[Revision comparison data]

[Start of Attachment]

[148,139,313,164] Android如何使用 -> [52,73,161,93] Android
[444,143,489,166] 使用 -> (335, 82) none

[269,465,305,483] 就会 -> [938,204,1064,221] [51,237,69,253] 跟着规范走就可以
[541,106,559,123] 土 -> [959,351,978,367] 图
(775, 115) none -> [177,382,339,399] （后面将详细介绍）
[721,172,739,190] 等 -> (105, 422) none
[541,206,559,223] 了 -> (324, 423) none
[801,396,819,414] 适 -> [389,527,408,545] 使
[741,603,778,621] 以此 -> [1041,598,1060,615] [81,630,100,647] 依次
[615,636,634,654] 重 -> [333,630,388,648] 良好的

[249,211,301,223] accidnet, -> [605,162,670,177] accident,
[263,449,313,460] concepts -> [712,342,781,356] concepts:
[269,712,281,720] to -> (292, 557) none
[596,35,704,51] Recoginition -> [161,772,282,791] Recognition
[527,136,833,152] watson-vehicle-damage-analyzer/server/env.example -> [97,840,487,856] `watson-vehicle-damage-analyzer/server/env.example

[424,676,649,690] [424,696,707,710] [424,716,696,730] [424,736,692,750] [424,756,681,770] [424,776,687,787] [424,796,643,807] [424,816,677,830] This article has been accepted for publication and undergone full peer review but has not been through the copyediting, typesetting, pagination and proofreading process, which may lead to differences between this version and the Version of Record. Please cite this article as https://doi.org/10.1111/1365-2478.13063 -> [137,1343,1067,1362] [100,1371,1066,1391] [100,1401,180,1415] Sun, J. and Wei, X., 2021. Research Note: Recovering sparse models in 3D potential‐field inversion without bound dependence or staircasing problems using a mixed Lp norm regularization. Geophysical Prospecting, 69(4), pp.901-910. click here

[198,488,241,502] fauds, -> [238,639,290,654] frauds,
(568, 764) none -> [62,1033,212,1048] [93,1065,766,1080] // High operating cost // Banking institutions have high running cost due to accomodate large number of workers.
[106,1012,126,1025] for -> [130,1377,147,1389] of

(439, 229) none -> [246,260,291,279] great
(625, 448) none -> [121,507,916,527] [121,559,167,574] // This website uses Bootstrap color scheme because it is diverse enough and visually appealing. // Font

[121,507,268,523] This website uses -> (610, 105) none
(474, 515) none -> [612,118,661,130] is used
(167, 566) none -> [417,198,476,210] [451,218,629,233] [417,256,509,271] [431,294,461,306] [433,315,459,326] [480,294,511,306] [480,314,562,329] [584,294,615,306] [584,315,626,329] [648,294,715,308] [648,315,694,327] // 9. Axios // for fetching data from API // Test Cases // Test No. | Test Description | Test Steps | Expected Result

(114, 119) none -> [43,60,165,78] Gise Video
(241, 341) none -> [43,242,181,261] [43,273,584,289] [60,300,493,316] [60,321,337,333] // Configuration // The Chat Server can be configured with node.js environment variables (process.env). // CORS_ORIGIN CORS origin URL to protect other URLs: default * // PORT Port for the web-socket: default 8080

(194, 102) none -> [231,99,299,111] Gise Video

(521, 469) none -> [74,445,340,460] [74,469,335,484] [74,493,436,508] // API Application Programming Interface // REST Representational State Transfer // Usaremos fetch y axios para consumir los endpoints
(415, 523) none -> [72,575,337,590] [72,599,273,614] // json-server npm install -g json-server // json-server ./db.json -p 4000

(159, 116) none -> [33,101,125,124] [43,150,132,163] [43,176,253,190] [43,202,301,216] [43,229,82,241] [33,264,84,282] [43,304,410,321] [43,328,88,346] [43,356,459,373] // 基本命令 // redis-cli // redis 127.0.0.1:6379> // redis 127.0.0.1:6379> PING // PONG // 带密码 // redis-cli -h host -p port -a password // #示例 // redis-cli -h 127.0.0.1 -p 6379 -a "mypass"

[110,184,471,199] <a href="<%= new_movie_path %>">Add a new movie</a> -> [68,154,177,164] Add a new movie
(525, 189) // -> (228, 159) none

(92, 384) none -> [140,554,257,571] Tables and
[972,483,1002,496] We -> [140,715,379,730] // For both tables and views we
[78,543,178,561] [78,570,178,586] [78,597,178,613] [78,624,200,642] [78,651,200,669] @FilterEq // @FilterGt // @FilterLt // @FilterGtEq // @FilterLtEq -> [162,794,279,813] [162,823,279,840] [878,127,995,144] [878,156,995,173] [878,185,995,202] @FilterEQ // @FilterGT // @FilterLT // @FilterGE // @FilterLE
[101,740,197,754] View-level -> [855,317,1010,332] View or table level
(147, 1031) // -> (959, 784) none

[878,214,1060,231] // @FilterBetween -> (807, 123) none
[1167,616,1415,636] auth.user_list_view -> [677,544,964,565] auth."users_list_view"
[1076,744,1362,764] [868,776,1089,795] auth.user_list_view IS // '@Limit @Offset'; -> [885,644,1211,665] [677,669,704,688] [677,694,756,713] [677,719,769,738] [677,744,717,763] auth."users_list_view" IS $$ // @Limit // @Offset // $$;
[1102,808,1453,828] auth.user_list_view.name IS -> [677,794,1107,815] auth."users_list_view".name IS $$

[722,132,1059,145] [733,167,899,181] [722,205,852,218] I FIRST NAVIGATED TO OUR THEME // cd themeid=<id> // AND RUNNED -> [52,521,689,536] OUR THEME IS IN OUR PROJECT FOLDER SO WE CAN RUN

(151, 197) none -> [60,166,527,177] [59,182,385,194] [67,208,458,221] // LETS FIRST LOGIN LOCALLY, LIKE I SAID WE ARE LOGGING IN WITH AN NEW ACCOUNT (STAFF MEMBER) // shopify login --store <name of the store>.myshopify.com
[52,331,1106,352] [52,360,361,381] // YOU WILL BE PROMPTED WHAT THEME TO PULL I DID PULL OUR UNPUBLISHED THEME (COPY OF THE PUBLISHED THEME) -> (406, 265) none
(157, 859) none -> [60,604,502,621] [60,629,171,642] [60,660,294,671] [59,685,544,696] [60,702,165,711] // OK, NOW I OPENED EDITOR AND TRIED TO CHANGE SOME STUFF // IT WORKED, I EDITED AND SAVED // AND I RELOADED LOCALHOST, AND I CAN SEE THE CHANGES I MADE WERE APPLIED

[End of Attachment]

▶ _WHAT THE EXERCISE ASKS_: Could you return every line from the entries above in which the string "THEME" occurs?

▶ _TASK OUTPUT_:
[722,132,1059,145] [733,167,899,181] [722,205,852,218] I FIRST NAVIGATED TO OUR THEME // cd themeid=<id> // AND RUNNED -> [52,521,689,536] OUR THEME IS IN OUR PROJECT FOLDER SO WE CAN RUN
[52,331,1106,352] [52,360,361,381] // YOU WILL BE PROMPTED WHAT THEME TO PULL I DID PULL OUR UNPUBLISHED THEME (COPY OF THE PUBLISHED THEME) -> (406, 265) none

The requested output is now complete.